Набросив на плечи куртку и зябко поеживаясь, хотя в комнате было тепло, Мардарий Сидорович сидел и писал письмо Тимофею. Времени он не замечал, хотелось поговорить с хорошим другом, высказать все, и листы бумаги, крупно исписанные с обеих сторон, заменяли ему сейчас живой разговор.

«Здравствуй, Тимофей, Тимофей Павлович! — писал Мешков. — Ну, вот и похоронил я позавчера свою Полину. Рука моя вздрагивает, когда я пишу тебе эти слова, и дышать нечем. Спроси, почему я остался? Зачем я остался? Такого не думалось мне никогда, что стану я кидать сыпучий песок на ее могилу. Оно так, люди живут вместе, а умирают поврозь, только нам и помереть надо бы вместе. Один я теперь — все равно, что нет меня на этом свете. Говорят: привыкать надо… привыкнешь. К чему привыкать-то? Были мы с Полиной друг к другу, привыкшие. А к одному: себе чего привыкать? Тянуть надо. Буду тянуть.

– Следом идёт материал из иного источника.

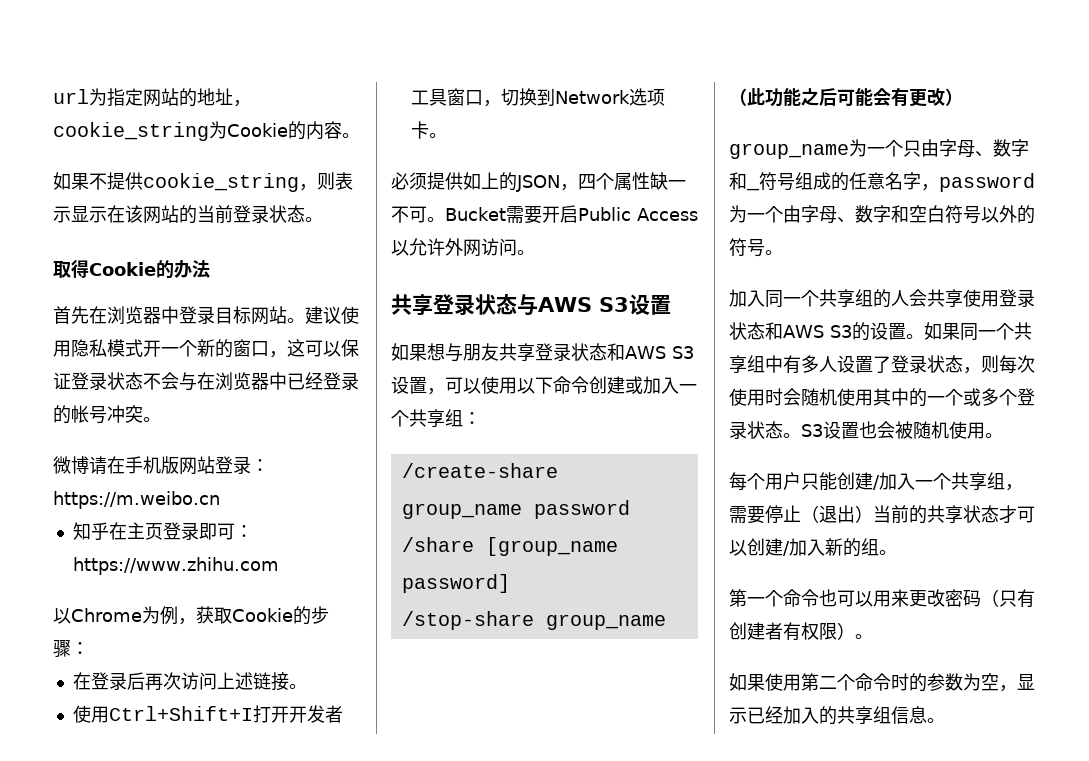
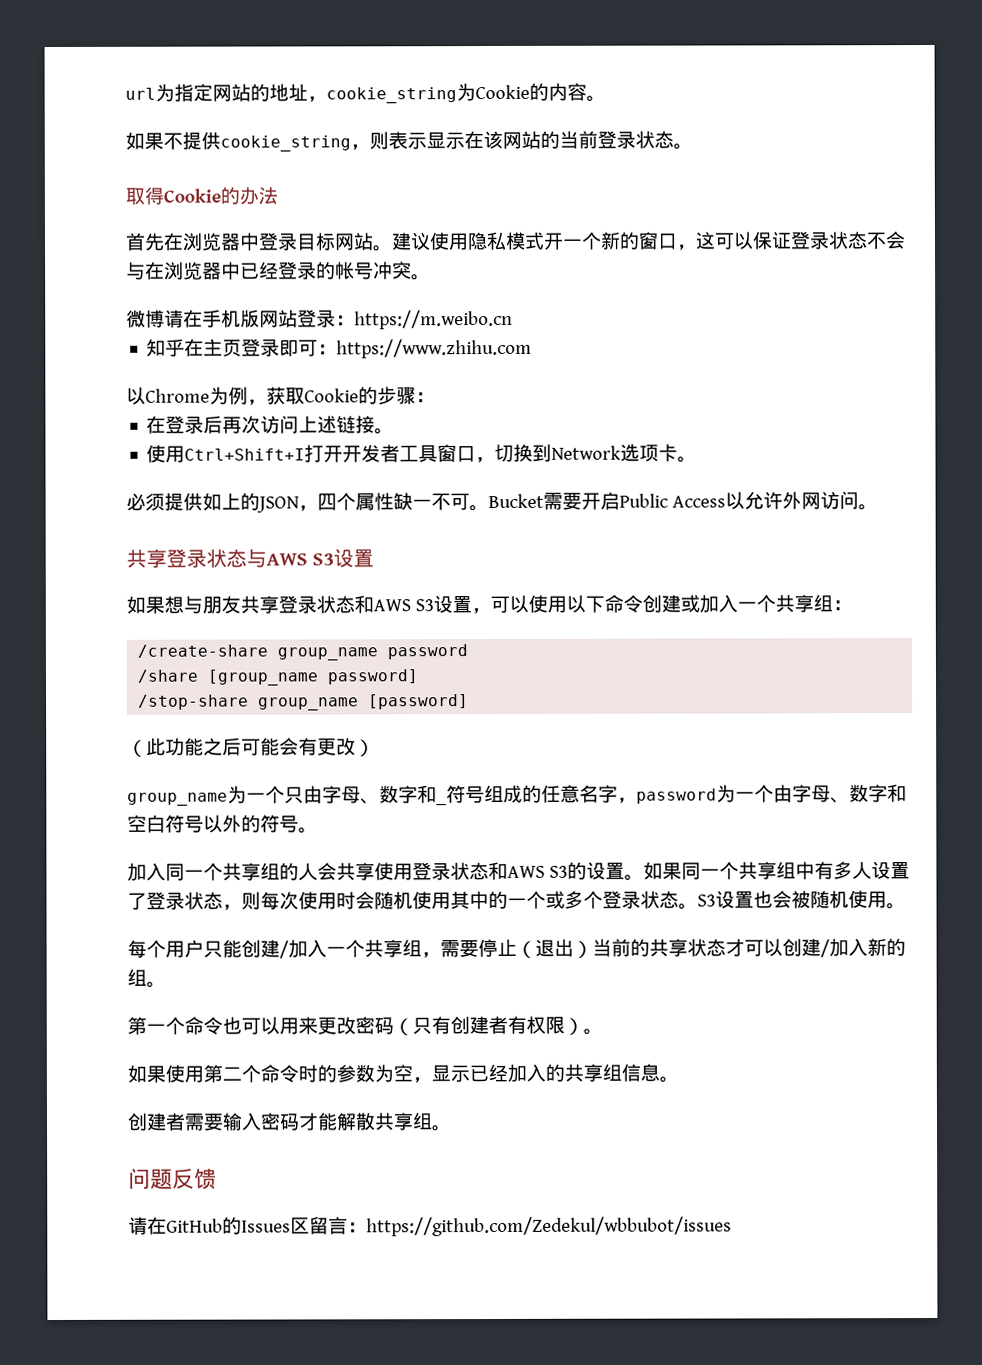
- /stop-share group_name
+ /stop-share group_name [password]
+ 创建者需要输入密码才能解散共享组。
+ 问题反馈
+ 请在GitHub的Issues区留言：https://github.com/Zedekul/wbbubot/issues

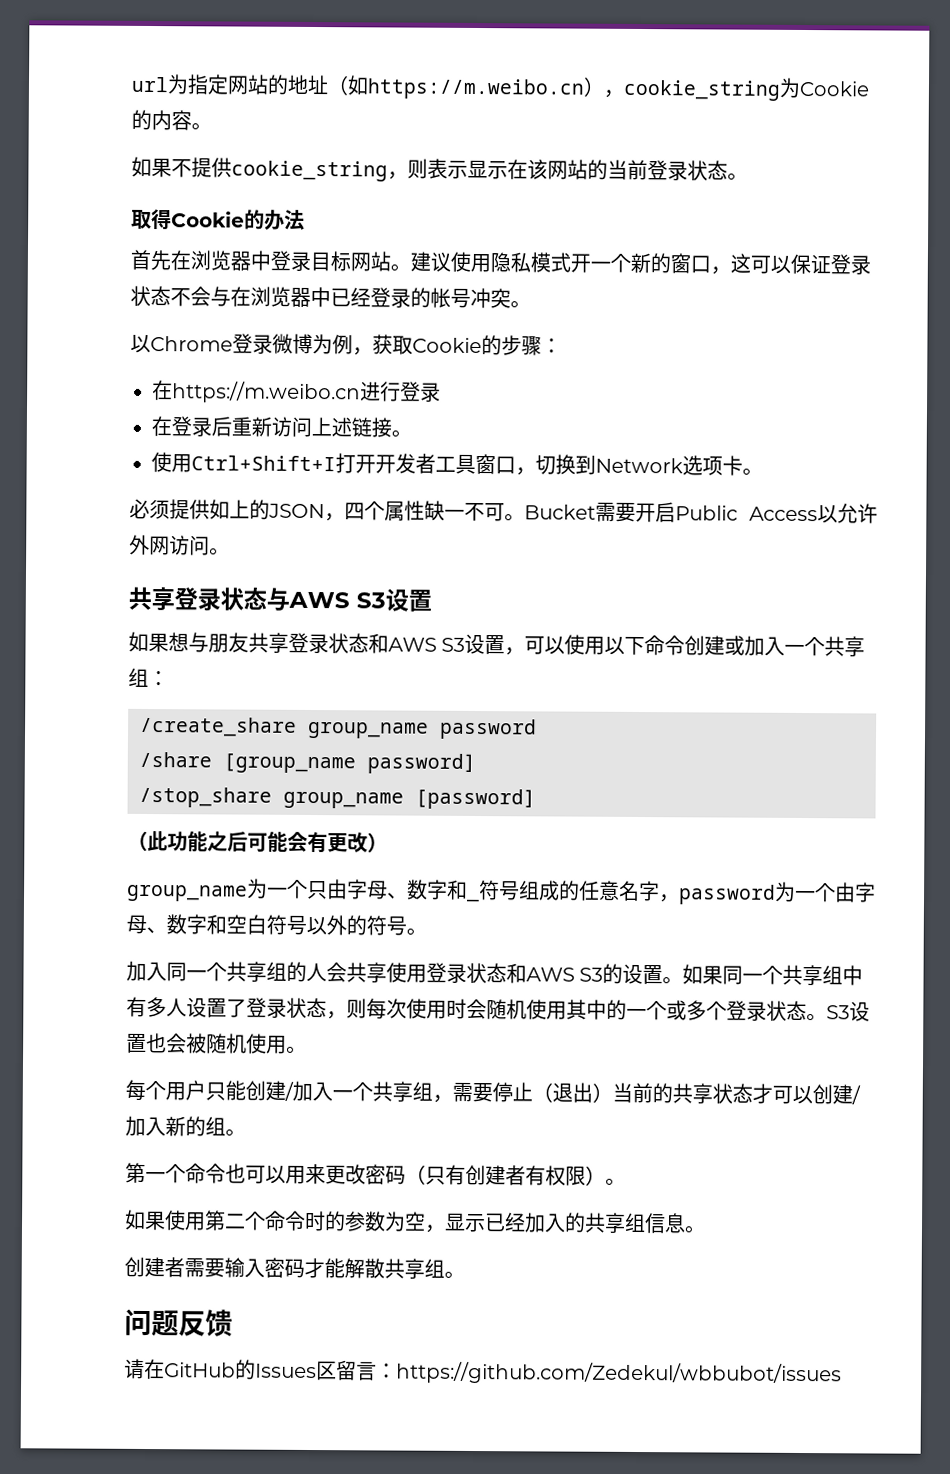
- url为指定网站的地址，cookie_string为Cookie的内容。
+ url为指定网站的地址（如https://m.weibo.cn），cookie_string为Cookie的内容。
- 微博请在手机版网站登录：https://m.weibo.cn
- 知乎在主页登录即可：https://www.zhihu.com
- 以Chrome为例，获取Cookie的步骤：
+ 以Chrome登录微博为例，获取Cookie的步骤：
+ 在https://m.weibo.cn进行登录
- 在登录后再次访问上述链接。
+ 在登录后重新访问上述链接。
- /create-share group_name password
+ /create_share group_name password
- /stop-share group_name [password]
+ /stop_share group_name [password]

Понятно, когда самые тяжелые эти дни я перемучаюсь, стану работать снова, как было, может, и посмеюсь веселому слову когда, но тому, что сломилось внутри у меня, уже не поправиться. И это горе-тоску до своего гроба буду носить с собой. Не шутка же это — отнять у человека самое дорогое. А дороже Полины никого на свете у меня не было. Умерла бы еще сама, а то ведь отняли, отняли, звери, враги проклятые!

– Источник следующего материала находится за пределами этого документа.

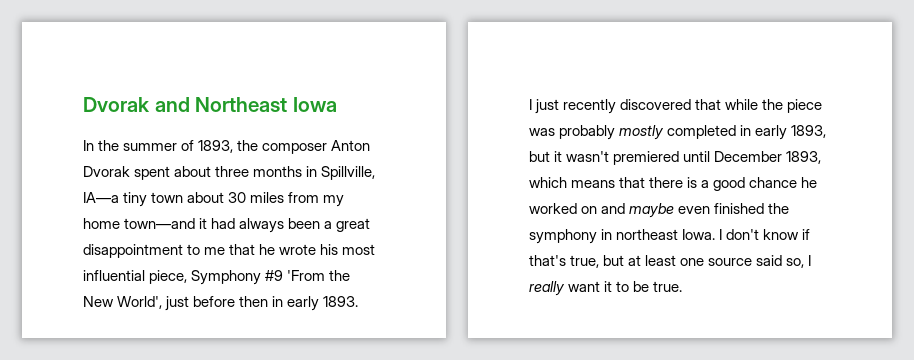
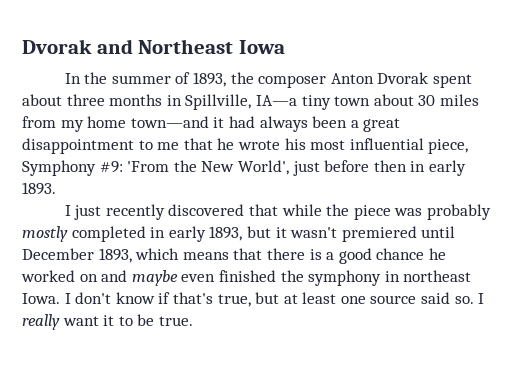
- In the summer of 1893, the composer Anton Dvorak spent about three months in Spillville, IA—a tiny town about 30 miles from my home town—and it had always been a great disappointment to me that he wrote his most influential piece, Symphony #9 'From the New World', just before then in early 1893.
+ In the summer of 1893, the composer Anton Dvorak spent about three months in Spillville, IA—a tiny town about 30 miles from my home town—and it had always been a great disappointment to me that he wrote his most influential piece, Symphony #9: 'From the New World', just before then in early 1893.
- I don't know if that's true, but at least one source said so, I really want it to be true.
+ I don't know if that's true, but at least one source said so. I really want it to be true.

Расскажу я тебе, сейчас: долго страдала она, а скончалась при полном сознании, тихо. В последний ее час мы даже и поговорили. Все оставляла она меня жить на земле, хорошей жизни для меня просила. А жизнь хорошая — это что, это просто во всем честным быть человеком. Тогда никакая ни грязь, ни хула к тебе не пристанет. Это будет жизнь твоя для других. А себе, в чем себе-то жизнь хорошая будет, если в дом придешь, а вокруг тебя пусто?

О тебе тоже говорила Полина, сам ты знаешь, с каким верным сердцем она всегда была к тебе. Очень просила она, чтобы ты сейчас поберегся, по горячности своей сам себе новой беды не наделал бы. Пропади он пропадом, каратель этот! И еще говорила Полина, чтобы и Людмилу тоже ты поберег, может, чем она и не удалась, мало ее Полина видела, а только в жизни своей лучше ее тебе не найти, потому как душой она чистая. Это и с первого взгляда всегда понимается. Сыновьям в деревню велела все описать, как получилось. Потосковала она, что не простится с ними. И у меня тут тоже камень на сердце. Не вызвал я сыновей сразу-то. Не верилось, ну, никак не верилось мне, что помрет Полина. А им добираться из своей дали сюда более двух недель надо. Так и похоронили без них. Вот. Последние слова ее были: „Даринька, вижу солнышко“ И засмеялась счастливо. Со смехом на губах и застыла. А никакого солнышка не было. Перед утром, по-тёмному еще, в палате больничной она умирала. Закрыл я Полине глаза. Пусть всегда ей видится солнышко.